Southampton is a very small coastal village (i.e. on the ocean, a bay, or inlet) located in the state of New York. With a population of 3,265 people and three constituent neighborhoods, Southampton is the 449th largest community in New York. Southampton has an unusually large stock of pre-World War II architecture, making it one of the older and more historic villages.

Southampton home prices are not only among the most expensive in New York, but Southampton real estate also consistently ranks among the most expensive in America.

Southampton is a decidedly white-collar village, with fully 85.60% of the workforce employed in white-collar jobs, well above the national average. Overall, Southampton is a village of sales and office workers, professionals, and managers. There are especially a lot of people living in Southampton who work in management occupations (15.59%), sales jobs (14.12%), and office and administrative support (12.57%).

Also of interest is that Southampton has more people living here who work in computers and math than 95% of the places in the US.

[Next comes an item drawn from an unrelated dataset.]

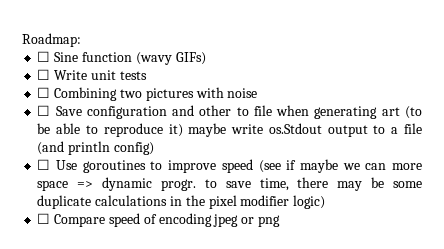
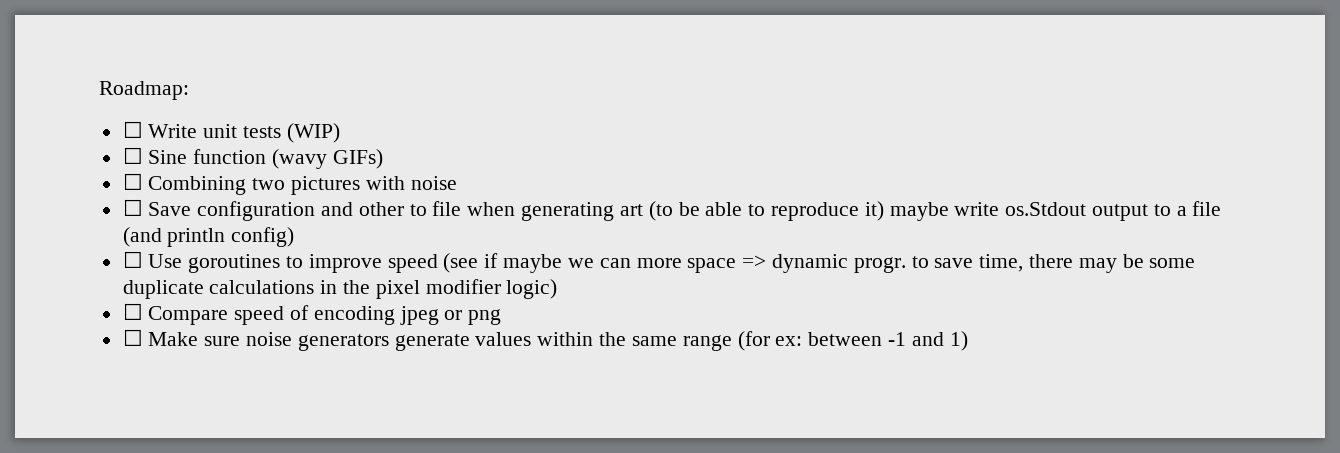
(81, 40) none -> [122,121,340,143] // ☐ Write unit tests (WIP)
[37,69,147,80] // ☐ Write unit tests -> (383, 159) none
(280, 221) none -> [122,329,968,351] // ☐ Make sure noise generators generate values within the same range (for ex: between -1 and 1)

Telecommuters are a relatively large percentage of the workforce: 16.03% of people work from home. While this number may seem small overall, as a fraction of the total workforce it is high relative to the nation. These workers are often telecommuters who work in knowledge-based, white-collar professions. For example, Silicon Valley has large numbers of people who telecommute. Other at-home workers may be self-employed people who operate small businesses out of their homes.

Another notable thing is that Southampton is a major vacation destination. Much of the village’s population is seasonal: many people own second homes and only live there part-time, during the vacation season. The effect on the local economy is that many of the businesses are dependent on tourist dollars, and may operate only during the high season. As the vacation season ends, Southampton’s population drops significantly, such that year-round residents will notice that the city is a much quieter place to live.

In addition, Southampton is home to many people who could be described as "urban sophisticates". Urban sophisticates are educated, wealthy, executives and professionals, who have urbane tastes in books, food, and travel, whether they actually live in a big city, or choose to reside in a small town. In big or medium-sized cities, urban sophisticates tend to frequent art institutions such as opera, symphonies, ballet, live theatre, and museums.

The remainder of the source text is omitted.